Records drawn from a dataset
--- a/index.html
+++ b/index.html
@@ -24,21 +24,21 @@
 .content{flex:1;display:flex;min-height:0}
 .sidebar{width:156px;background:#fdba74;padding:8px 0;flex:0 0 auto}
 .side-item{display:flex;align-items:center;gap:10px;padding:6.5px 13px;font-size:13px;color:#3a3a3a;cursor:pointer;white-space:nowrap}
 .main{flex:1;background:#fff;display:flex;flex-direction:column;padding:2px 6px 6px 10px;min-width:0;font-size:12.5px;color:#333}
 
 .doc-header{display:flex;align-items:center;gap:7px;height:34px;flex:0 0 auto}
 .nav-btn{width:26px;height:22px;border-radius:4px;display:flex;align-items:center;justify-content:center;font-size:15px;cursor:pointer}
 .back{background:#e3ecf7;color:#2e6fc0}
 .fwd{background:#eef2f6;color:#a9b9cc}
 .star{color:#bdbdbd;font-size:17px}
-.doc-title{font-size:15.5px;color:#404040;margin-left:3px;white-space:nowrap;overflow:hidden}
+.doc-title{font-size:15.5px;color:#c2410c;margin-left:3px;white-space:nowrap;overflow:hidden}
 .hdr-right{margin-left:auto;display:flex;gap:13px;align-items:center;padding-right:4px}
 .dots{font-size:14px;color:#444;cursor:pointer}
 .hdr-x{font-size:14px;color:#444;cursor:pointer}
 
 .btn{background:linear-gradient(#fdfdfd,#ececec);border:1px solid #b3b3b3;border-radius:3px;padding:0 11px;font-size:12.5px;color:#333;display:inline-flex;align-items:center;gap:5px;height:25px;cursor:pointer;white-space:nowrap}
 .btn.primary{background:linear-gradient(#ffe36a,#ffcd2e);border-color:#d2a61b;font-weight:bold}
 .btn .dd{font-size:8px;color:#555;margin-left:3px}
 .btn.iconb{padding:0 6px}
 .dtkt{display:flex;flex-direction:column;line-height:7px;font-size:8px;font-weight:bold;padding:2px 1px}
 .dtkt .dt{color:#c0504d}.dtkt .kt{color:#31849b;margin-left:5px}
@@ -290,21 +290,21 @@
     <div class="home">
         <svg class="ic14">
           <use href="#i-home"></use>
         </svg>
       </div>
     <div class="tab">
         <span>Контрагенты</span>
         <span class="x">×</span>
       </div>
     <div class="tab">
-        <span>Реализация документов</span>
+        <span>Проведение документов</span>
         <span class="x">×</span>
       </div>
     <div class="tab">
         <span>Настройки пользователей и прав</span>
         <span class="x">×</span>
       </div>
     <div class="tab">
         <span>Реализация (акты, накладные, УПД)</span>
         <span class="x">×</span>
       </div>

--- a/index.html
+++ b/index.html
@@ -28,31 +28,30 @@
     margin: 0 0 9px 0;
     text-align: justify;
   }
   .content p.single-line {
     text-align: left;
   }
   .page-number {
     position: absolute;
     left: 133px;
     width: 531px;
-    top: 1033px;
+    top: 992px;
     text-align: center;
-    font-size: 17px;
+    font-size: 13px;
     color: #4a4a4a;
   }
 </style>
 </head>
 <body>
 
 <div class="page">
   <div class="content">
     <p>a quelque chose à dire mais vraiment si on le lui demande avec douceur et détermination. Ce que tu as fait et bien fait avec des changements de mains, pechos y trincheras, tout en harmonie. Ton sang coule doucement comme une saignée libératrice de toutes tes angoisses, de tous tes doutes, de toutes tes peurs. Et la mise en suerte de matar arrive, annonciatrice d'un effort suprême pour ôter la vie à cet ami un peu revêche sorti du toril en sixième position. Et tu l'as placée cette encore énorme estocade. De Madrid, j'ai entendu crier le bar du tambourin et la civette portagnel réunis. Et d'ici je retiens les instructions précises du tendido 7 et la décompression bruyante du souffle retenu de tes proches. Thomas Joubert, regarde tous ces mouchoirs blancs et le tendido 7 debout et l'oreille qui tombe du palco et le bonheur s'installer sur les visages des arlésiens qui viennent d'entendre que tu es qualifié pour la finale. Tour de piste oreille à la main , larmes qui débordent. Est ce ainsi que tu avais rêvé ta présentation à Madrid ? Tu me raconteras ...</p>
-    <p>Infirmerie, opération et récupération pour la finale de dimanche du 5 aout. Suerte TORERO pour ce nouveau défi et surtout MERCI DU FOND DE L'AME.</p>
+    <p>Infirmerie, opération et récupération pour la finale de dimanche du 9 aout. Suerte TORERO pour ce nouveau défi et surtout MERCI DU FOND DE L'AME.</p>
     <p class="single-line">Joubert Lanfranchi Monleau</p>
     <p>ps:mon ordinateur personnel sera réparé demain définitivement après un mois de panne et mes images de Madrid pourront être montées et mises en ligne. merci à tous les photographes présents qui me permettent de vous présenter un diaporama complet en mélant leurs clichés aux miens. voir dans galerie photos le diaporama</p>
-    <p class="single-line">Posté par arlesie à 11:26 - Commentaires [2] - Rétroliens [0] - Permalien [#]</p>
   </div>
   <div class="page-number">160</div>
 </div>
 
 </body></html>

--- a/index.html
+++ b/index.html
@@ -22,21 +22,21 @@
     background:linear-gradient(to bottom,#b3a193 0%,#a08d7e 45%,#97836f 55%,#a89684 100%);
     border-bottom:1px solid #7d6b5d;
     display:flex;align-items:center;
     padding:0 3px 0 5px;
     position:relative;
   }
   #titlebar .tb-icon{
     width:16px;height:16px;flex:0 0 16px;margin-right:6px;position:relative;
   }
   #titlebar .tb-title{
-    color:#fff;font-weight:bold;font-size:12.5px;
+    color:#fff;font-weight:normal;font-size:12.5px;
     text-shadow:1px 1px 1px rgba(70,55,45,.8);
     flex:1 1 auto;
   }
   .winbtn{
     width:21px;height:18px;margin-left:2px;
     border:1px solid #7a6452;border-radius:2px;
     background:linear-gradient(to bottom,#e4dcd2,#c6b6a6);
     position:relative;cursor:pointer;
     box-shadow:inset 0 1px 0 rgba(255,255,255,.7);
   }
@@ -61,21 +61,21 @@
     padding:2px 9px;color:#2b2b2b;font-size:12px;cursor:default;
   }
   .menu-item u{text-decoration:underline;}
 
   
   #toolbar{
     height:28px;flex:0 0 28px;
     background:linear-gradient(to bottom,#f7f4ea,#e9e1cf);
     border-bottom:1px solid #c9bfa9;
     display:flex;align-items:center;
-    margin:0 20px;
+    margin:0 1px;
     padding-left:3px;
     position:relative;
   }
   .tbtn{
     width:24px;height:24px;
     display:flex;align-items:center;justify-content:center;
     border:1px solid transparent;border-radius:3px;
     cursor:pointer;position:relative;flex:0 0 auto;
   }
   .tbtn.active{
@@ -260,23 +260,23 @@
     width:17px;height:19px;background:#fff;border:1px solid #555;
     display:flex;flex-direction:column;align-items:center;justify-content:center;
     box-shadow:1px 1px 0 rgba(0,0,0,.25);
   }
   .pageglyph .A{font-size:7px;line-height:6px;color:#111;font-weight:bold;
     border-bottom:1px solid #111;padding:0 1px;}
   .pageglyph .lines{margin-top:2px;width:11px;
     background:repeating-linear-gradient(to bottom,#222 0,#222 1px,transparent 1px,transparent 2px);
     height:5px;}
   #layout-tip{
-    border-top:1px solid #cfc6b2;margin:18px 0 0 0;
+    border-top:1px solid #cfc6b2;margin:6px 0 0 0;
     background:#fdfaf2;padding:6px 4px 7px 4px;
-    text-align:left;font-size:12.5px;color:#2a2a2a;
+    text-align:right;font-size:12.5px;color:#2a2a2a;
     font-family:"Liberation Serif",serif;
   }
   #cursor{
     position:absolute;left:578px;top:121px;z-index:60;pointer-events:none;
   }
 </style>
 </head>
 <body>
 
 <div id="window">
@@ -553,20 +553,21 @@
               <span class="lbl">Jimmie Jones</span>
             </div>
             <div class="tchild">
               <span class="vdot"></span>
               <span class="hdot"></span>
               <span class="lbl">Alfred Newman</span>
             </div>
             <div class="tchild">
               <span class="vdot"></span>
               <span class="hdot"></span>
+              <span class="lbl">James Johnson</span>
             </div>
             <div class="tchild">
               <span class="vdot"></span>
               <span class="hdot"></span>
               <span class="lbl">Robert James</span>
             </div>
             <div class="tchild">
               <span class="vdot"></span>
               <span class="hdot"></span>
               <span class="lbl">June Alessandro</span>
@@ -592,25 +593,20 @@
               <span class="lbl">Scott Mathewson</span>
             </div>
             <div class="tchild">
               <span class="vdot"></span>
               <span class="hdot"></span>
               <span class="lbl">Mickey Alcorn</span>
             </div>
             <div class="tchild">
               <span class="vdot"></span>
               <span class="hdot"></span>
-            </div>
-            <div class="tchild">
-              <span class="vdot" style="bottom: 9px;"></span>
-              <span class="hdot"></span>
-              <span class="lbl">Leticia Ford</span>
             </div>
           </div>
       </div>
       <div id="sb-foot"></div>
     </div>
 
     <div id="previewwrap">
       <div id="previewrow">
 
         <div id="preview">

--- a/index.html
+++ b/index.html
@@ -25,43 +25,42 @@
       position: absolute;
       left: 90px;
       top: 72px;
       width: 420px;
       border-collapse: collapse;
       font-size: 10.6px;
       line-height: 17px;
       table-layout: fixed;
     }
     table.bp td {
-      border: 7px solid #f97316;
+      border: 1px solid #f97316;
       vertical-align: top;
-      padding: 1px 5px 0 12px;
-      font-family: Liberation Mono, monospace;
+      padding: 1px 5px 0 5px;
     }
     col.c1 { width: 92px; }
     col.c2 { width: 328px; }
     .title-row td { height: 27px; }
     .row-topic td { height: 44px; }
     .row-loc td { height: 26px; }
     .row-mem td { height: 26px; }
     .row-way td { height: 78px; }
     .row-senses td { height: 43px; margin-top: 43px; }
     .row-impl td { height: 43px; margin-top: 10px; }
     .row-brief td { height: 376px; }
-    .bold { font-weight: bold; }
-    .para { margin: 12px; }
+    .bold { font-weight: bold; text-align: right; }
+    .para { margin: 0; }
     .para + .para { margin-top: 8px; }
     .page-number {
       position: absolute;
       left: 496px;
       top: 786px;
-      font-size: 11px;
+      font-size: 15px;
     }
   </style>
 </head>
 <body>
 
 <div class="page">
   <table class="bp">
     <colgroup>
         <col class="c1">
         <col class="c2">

**THE TASK**
Out of the entries, report each line that contains the word "pointer".

**TASK RESULT**
 .side-item{display:flex;align-items:center;gap:10px;padding:6.5px 13px;font-size:13px;color:#3a3a3a;cursor:pointer;white-space:nowrap}
 .nav-btn{width:26px;height:22px;border-radius:4px;display:flex;align-items:center;justify-content:center;font-size:15px;cursor:pointer}
 .dots{font-size:14px;color:#444;cursor:pointer}
 .hdr-x{font-size:14px;color:#444;cursor:pointer}
 .btn{background:linear-gradient(#fdfdfd,#ececec);border:1px solid #b3b3b3;border-radius:3px;padding:0 11px;font-size:12.5px;color:#333;display:inline-flex;align-items:center;gap:5px;height:25px;cursor:pointer;white-space:nowrap}
     position:relative;cursor:pointer;
     cursor:pointer;position:relative;flex:0 0 auto;
     position:absolute;left:578px;top:121px;z-index:60;pointer-events:none;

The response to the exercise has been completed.